Поплавского отпевали в церкви Покрова Пресвятой Богородицы, находившейся на улице Лурмель. Собралось множество народу: и те, кто лично знал Поплавского, и те, кто только читал его стихи. Храм не вмещал всех желающих проститься с поэтом, двери были распахнуты настежь, и брызги дождя залетали в открытый проем. Многими, казалось, владело чувство личной вины.
Как грустно заметил по этому поводу Владислав Ходасевич: «Если бы за всю жизнь Поплавского ему дали столько денег и заплатили столько гонораров, во сколько теперь обходится его погребение, – быть может, его и не пришлось бы хоронить так рано. Но на смерть молодых писателей деньги находятся, а на жизнь – нет».
Гайто же, близко зная Бориса, прекрасно понимал, что денежная неустроенность Бориса была лишь следствием неустроенности душевной. «Внешне все ясно и понятно: Монпарнас, наркотики, и – “иначе это кончиться не могло”», – вспоминал он о трагической гибели Поплавского, осознавая, что это предсказуемость мнима.
Сам Гайто поверхностным впечатлениям никогда не доверял.
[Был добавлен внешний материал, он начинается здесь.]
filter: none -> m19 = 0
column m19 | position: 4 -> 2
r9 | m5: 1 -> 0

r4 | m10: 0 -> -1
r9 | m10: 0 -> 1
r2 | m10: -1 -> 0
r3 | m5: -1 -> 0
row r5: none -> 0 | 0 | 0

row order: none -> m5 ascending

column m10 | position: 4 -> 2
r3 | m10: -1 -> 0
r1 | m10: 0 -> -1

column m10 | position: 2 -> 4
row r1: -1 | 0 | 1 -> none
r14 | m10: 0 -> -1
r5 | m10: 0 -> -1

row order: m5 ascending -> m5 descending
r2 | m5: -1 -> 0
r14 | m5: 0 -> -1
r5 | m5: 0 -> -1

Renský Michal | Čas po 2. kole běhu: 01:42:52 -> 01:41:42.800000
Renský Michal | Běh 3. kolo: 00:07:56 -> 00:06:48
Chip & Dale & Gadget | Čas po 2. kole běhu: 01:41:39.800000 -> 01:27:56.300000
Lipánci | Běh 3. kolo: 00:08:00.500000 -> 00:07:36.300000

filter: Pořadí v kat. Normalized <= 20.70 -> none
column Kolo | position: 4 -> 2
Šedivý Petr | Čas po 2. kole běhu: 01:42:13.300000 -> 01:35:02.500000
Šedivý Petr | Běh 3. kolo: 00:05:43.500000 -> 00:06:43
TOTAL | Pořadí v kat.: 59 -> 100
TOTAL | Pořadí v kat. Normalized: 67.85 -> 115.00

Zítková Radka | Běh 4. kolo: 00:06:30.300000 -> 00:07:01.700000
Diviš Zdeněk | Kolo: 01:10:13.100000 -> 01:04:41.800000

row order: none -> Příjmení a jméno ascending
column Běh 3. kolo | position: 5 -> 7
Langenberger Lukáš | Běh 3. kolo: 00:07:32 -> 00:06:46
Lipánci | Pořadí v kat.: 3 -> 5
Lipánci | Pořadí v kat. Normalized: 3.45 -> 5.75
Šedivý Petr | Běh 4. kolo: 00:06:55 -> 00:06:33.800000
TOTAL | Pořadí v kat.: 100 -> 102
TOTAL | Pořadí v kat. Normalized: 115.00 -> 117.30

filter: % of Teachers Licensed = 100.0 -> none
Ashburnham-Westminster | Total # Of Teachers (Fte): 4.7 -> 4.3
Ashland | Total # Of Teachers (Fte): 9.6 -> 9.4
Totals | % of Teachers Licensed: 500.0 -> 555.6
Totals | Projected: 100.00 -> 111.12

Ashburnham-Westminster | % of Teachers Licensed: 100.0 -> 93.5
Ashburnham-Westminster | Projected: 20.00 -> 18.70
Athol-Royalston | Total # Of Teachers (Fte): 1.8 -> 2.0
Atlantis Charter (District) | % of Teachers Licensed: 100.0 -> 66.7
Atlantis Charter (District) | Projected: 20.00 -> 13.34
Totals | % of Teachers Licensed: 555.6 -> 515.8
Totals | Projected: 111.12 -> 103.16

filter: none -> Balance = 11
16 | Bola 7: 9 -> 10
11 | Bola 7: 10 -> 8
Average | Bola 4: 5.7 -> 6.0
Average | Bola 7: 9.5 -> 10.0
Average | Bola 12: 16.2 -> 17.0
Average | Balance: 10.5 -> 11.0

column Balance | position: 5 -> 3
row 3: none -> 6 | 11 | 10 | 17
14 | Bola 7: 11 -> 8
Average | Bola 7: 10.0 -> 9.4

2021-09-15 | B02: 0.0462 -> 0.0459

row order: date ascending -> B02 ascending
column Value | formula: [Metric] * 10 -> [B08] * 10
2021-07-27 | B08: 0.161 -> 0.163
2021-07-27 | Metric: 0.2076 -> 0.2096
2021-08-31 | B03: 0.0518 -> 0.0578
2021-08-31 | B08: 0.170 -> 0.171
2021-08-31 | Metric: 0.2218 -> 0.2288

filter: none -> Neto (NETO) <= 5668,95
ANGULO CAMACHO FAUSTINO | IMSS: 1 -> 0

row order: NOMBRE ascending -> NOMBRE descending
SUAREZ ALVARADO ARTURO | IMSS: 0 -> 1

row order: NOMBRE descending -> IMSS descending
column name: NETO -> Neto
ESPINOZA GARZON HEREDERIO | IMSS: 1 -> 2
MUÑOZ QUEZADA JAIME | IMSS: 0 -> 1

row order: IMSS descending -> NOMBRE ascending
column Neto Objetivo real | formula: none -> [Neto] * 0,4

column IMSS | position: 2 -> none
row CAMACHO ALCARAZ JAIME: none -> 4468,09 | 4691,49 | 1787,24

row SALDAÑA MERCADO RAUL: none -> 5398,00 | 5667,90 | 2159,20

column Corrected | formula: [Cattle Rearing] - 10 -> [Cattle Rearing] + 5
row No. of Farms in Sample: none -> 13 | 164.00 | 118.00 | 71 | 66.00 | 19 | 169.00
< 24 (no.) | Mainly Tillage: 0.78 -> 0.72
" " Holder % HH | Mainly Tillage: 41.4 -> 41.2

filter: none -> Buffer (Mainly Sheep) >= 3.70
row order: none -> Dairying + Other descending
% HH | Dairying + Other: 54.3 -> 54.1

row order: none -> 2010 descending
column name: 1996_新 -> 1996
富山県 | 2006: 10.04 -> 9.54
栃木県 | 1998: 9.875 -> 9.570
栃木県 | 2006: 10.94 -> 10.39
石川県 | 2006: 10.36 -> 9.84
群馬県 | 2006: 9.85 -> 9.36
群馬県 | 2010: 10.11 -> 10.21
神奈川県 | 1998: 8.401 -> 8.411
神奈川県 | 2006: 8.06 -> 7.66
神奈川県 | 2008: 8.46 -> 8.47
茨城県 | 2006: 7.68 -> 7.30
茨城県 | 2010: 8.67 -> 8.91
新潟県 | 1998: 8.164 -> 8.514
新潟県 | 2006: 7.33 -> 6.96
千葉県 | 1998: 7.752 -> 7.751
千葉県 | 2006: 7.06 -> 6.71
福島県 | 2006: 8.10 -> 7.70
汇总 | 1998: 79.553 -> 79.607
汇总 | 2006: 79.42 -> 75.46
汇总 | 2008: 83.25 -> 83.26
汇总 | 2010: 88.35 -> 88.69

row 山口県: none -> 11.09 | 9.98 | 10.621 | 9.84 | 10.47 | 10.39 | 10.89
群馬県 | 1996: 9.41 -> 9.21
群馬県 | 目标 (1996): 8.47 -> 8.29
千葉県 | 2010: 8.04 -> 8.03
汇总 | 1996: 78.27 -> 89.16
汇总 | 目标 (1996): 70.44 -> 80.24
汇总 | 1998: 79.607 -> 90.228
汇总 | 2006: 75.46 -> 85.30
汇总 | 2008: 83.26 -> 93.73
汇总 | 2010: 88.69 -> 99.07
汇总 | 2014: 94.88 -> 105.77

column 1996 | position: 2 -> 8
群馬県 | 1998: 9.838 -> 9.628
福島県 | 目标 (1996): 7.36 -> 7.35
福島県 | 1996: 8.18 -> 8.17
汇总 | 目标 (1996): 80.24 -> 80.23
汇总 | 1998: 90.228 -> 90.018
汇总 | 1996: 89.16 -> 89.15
Он видел в Борисе явление куда большее, чем озлобленный дебошир, читающий иногда прекрасные стихи. Борис оставался для него знаковой фигурой не только своего времени и места; Гайто считал его подлинным поэтом. Поэтому он хотел написать о Борисе как о настоящем художнике.
«Смерть Поплавского, — писал он, — это не только то, что он ушел из жизни. Вместе с ним умолкла та последняя волна музыки, которую из всех своих современников слышал только он один… Если можно сказать, "он родился, чтобы быть поэтом", то к Поплавскому это применимо с абсолютной непогрешимостью — этим он отличался от других. У него могли быть плохие стихи, неудачные строчки, но неуловимую для других музыку он слышал всегда».
Для Гайто это была завораживающая музыка смерти, которую всегда слышит настоящий художник. В его сознании Поплавский стоял в одном ряду с теми, кто причастен к постижению этой тайны: «Он всегда был — точно возвращающимся из фантастического путешествия, точно входящий в комнату или кафе из ненаписанного романа Эдгара По».
Размышляя о Поплавском, Гайто пытался еще раз подчеркнуть то, на чем настаивал в «Заметках об Эдгаре По, Гоголе и Мопассане»: подлинный вклад художника в искусство определяется не столько его мастерством или новаторством, сколько способностью постижения тайны существования человеческой души. По этому признаку Газданов выделял Бориса как человека Посвященного: «Одно было несомненно: он знал вещи, которые не знали другие. Он почти ни о чем не успел сказать; остальное нам неизвестно, и, может быть, возможность понимания этого исчезла навсегда, как исчез навсегда Поплавский. Теперь это сложное движение его необычной фантазии, его лирических и мгновенных постижений, весь этот мир флагов, морской синевы, Саломеи, матросов, ангелов, снега и тьмы — все это остановилось и никогда более не возобновится. И никто не вернет нам ни одной ноты этой музыки, которую мы так любили и которая кончилась его предсмертным хрипением».